Part II of the exhibition at Asakusa, sites Okón’s recent productions drawing direct reference from Guatemalan immigrants who crossed the U.S. border. "Octopus" (2011) is a re-enactment of the Guatemalan Civil War performed by actual guerrilla and military combatants in a remote, but yet charged, setting in California. Once opposition fighters, they are now members of the Los Angeles Mayan community, undocumented migrants gathered to seek for day labor in a Home Depot parking lot where the shoot takes place. In the second work, "Oracle" (2015), Okón works with an ultra-nationalist group in Arizona who protest against the entrance of unaccompanied children to the U.S.. Against this backdrops, the children sing a modified version of the US Marin's Hymn implicating American invasion to their home economy. Both works are named after specific transnational corporations and, beyond tracing root causes for immigration in the U.S. invasion to Guatemala, they describe how state structures are increasingly at the service of private interests and how land dictates neoliberal politics.

From light jokes to a black satire, humor in Okón’s work has been a constructive mechanism for both a political attack and an ethical provocation. Through his strategy, the subject is decentred, suspended and deterred while performing a hollow cycle of guided actions. “My generation was preceded by the troubled paradigm, a result of Modernist culture, which, by taking itself too rigorously, loses any self-critical capacity,” says Okón. Humor at once provides an unchartered ground in which the liberty of our indecisive and drifting moments are recouped in the social dilemmas. Through the lens of Okón’s camera, the spectator is prompted to shift his perspective in a constant flux - reflecting the contemporary conditions of the here-and-now.

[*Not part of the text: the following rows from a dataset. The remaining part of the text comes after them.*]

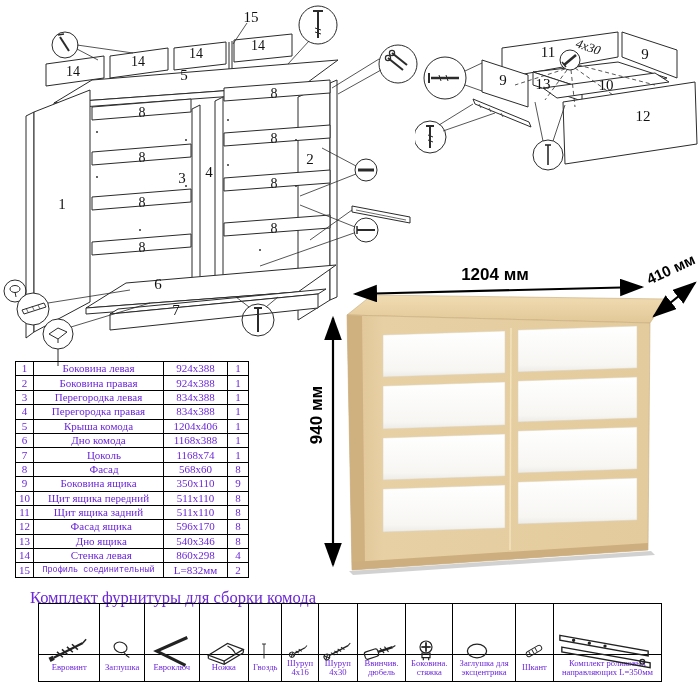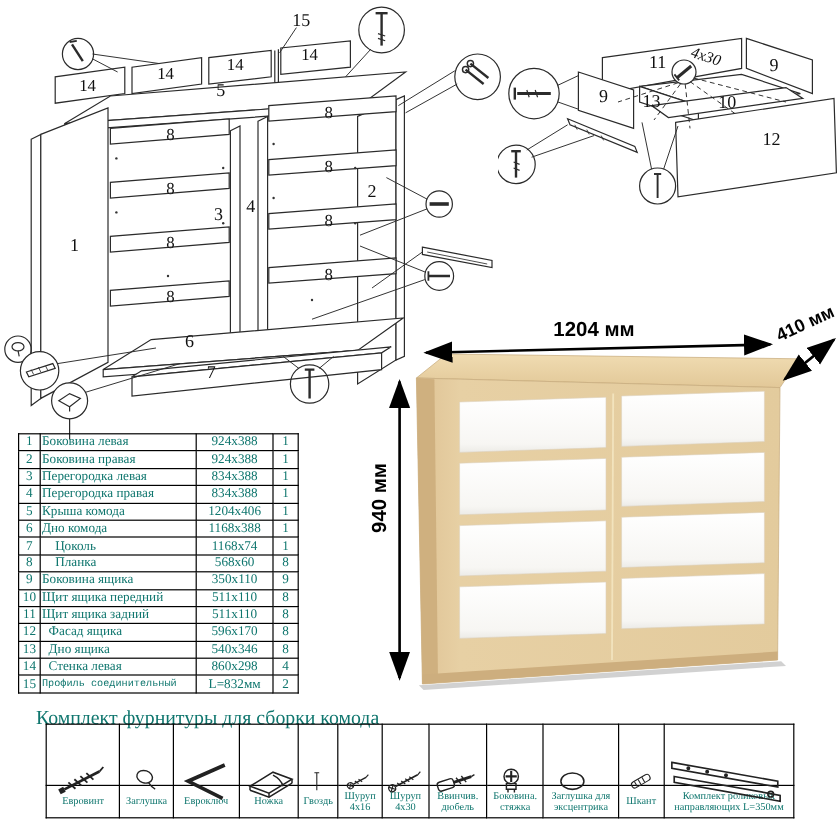"15" .stage { color: #0f766e -> #6d28d9 }
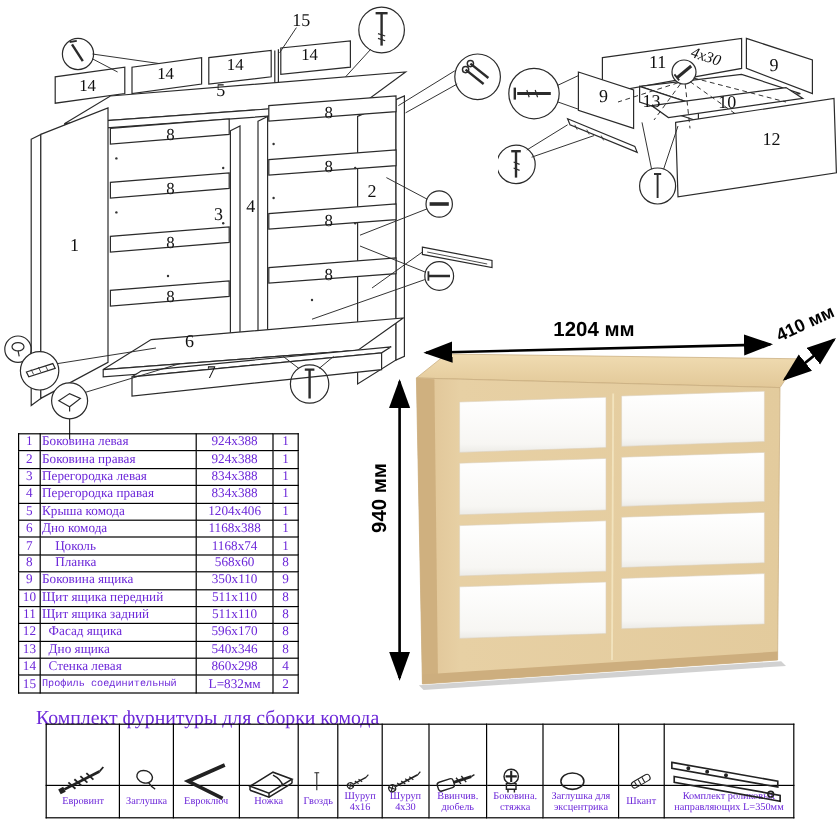"Боковина левая" .parts td { text-align: none -> center }
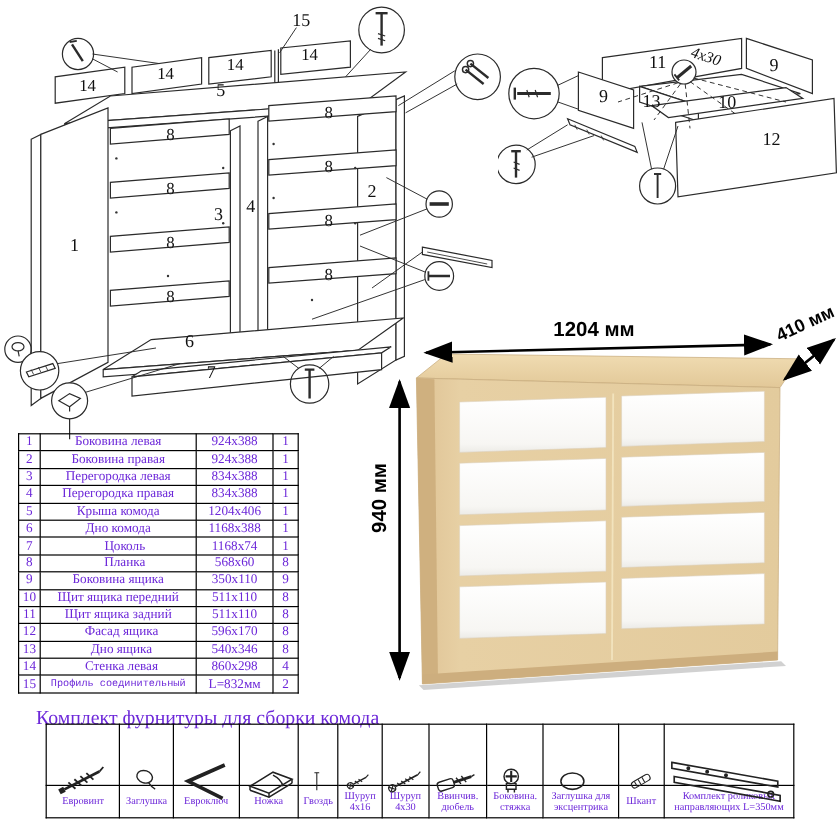"Планка" td.nm { text: Планка -> Фасад }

With a growing voice for political conservatism in defiance of historical complexities, the exhibition poses, amongst other questions: How does the sense of ownership plays in a game of these political events? In an age of segmentation and the polyphony of market centres, what would be the task for private collectors to mitigate regional discrepancies for intercultural evaluation? What is territory and what does it stand for?

“Yoshua Okon: In the Land of Ownership” is curated by ASAKUSA in collaboration with SCAI THE BATHHOUSE.